La dette publique est la dette d’un Etat, des collectivités territoriales et des organismes de sécurité sociale. C’est l’ensemble des emprunts contractés par ces derniers. Ces emprunts sont effectués pour assurer et financer le fonctionnement de l’Etat (les recettes de l’Etat ne suffisant pas à compenser toutes ses dépenses). Ainsi, s’interroger sur le fait d’éviter la dette, c’est se questionner sur les conséquences d’une dette publique toujours plus importante et non soutenable. L’économie d’un Etat se porterait-elle mieux à un instant T et dans les années qui suivront sans emprunts et investissement massifs ? Le verbe « éviter » renvoit quant à lui à un phénomène péjoratif, une décision à contourner à tout prix.

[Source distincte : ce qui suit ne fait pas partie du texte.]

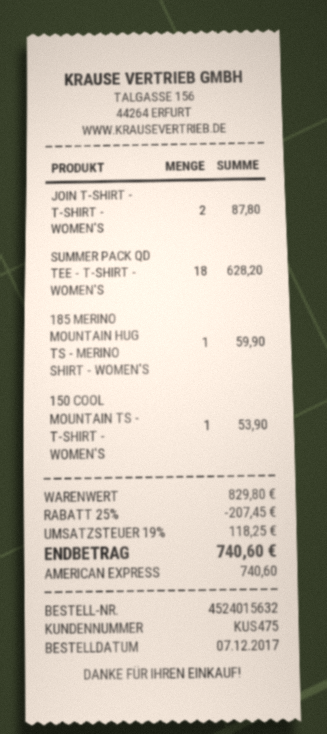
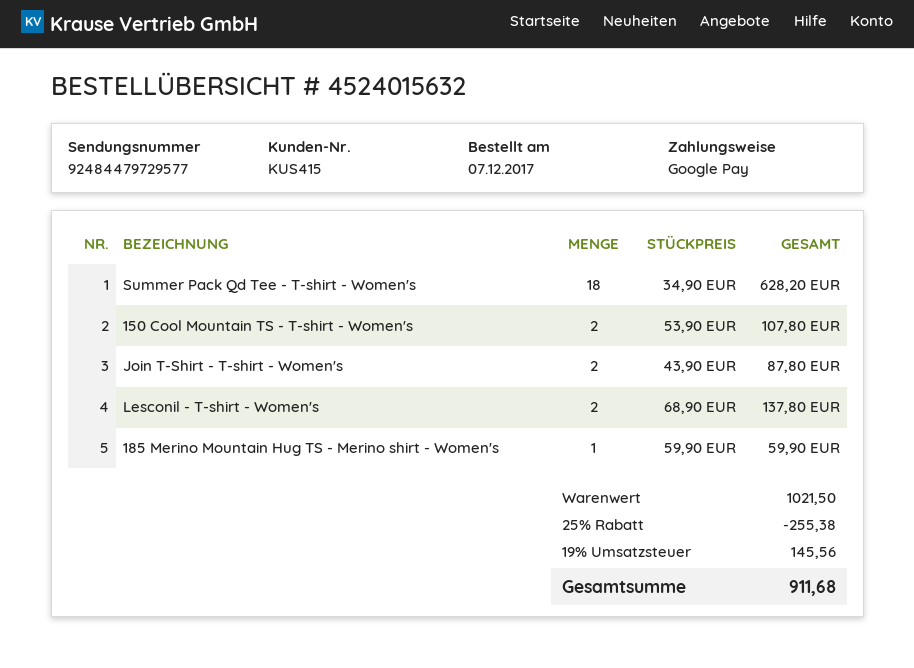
customer number: KUS475 -> KUS415
payment method: American Express -> Google Pay
150 COOL MOUNTAIN TS - T-SHIRT - WOMEN'S: 1 for 53.90 -> 2 for 107.80
Lesconil - T-shirt - Women's: none -> 2 for 137.80
subtotal: 829.80 -> 1021.50
discount: 25% = 207.45 -> 25% = 255.38
tax: 19% = 118.25 -> 19% = 145.56
total: 740.60 -> 911.68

Au 19ème siècle, les premiers développements de l’Etat-Providence ont lieu à travers le monde, se caractérisant par une hausse des dépenses publiques et des déficits publics (et donc à terme de la dette publique) toujours plus importants. Puis, durant les 30 Glorieuses, les Etats-providence se constituent et se généralisent, on assiste donc à un accroissement des dépenses publiques et un creusement de la dette, mais tout cela, conjugué à une forte croissance d’environ 5% par an. La croissance permet donc a minima de couvrir les intérêts de tous ces emprunts. Néanmoins, cela n’est plus le cas de nos jours, et l’endettement, lorsqu’il est mal maitrisé tend inexorablement à une crise de la dette (cf Crise des dettes souveraines de 2010).

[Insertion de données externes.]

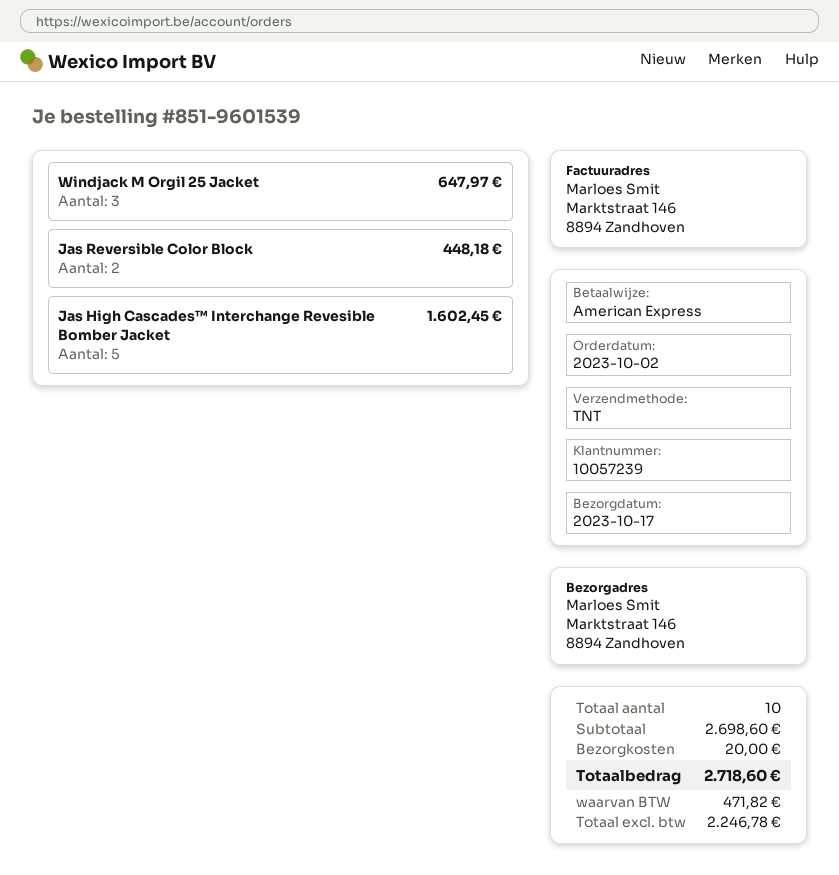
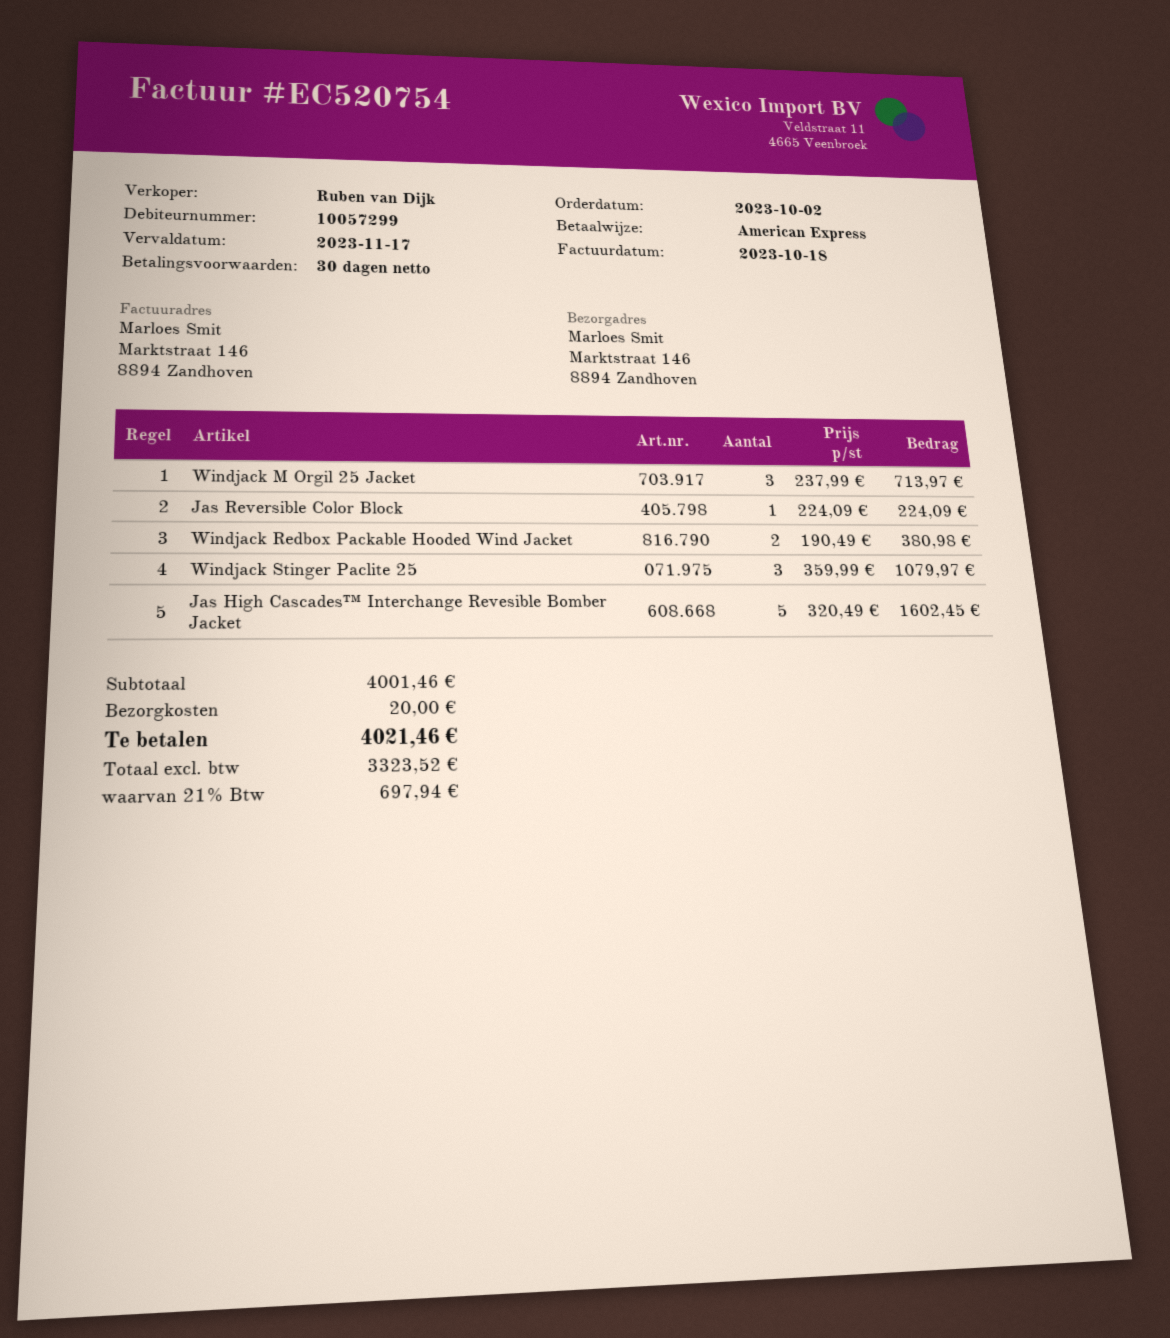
customer number: 10057239 -> 10057299
Windjack M Orgil 25 Jacket: 3 for 647.97 -> 3 for 713.97
Jas Reversible Color Block: 2 for 448.18 -> 1 for 224.09
Windjack Redbox Packable Hooded Wind Jacket: none -> 2 for 380.98
Windjack Stinger Paclite 25: none -> 3 for 1079.97
subtotal: 2698.60 -> 4001.46
net: 2246.78 -> 3323.52
tax: 471.82 -> 697.94
total: 2718.60 -> 4021.46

Ainsi, si à première vue la dette publique est à redouter, notamment en l’absence de croissance et avec une forte inflation en cela que les déficits publics auront un « effet boule de neige » et viendront accroitre à terme la dette publique qui deviendra de plus en plus insoutenable, n’existe-il pas une dette qui serait bénéfique temporairement ou à terme pour l’économie ? Le recours au déficit, et donc in fine à la dette via des politiques budgétaires expansionnistes ne peut-il pas avoir des effets conjoncturels positifs indéniables ? La dette publique est-elle à éviter à tout prix ?
La dette publique est à éviter si elle est insoutenable et pèse en ce sens sur la compétitivité et la croissance du pays en question (I). Néanmoins, en consentant que la dette publique peut être remboursée et qu’elle puisse apparaitre comme un outil conjoncturel indispensable à la relance d’une économie en berne, la dette ne serait plus à redouter mais à soutenir modérément (II). Enfin, plus que la dette en elle-même, ce sont les conséquences de celle-ci qui sont à craindre et à éviter (III).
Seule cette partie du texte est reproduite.